> WHAT IS REQUIRED: The whole of the data, every line, should come back exactly the same.
^^^^^^^^^^^^^^^^
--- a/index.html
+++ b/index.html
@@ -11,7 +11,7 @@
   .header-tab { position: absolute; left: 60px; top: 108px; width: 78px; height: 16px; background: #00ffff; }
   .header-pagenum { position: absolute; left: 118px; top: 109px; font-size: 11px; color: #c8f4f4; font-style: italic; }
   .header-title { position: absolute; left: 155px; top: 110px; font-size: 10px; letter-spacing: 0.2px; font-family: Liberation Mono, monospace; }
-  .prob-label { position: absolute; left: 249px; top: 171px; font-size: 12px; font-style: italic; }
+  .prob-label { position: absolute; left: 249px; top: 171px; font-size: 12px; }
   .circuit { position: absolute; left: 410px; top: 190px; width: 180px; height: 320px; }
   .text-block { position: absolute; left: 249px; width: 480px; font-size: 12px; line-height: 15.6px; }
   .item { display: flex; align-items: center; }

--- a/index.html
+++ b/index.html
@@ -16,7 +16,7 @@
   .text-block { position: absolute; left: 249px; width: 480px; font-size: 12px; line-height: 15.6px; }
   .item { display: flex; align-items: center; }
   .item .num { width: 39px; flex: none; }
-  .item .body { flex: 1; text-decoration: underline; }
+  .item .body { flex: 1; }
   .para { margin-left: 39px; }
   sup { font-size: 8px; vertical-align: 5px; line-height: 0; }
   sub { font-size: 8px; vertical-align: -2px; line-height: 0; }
^^^^^^^^^^^^^^^^
> RESPONSE BOX:
--- a/index.html
+++ b/index.html
@@ -11,7 +11,7 @@
   .header-tab { position: absolute; left: 60px; top: 108px; width: 78px; height: 16px; background: #00ffff; }
   .header-pagenum { position: absolute; left: 118px; top: 109px; font-size: 11px; color: #c8f4f4; font-style: italic; }
   .header-title { position: absolute; left: 155px; top: 110px; font-size: 10px; letter-spacing: 0.2px; font-family: Liberation Mono, monospace; }
-  .prob-label { position: absolute; left: 249px; top: 171px; font-size: 12px; font-style: italic; }
+  .prob-label { position: absolute; left: 249px; top: 171px; font-size: 12px; }
   .circuit { position: absolute; left: 410px; top: 190px; width: 180px; height: 320px; }
   .text-block { position: absolute; left: 249px; width: 480px; font-size: 12px; line-height: 15.6px; }
   .item { display: flex; align-items: center; }

--- a/index.html
+++ b/index.html
@@ -16,7 +16,7 @@
   .text-block { position: absolute; left: 249px; width: 480px; font-size: 12px; line-height: 15.6px; }
   .item { display: flex; align-items: center; }
   .item .num { width: 39px; flex: none; }
-  .item .body { flex: 1; text-decoration: underline; }
+  .item .body { flex: 1; }
   .para { margin-left: 39px; }
   sup { font-size: 8px; vertical-align: 5px; line-height: 0; }
   sub { font-size: 8px; vertical-align: -2px; line-height: 0; }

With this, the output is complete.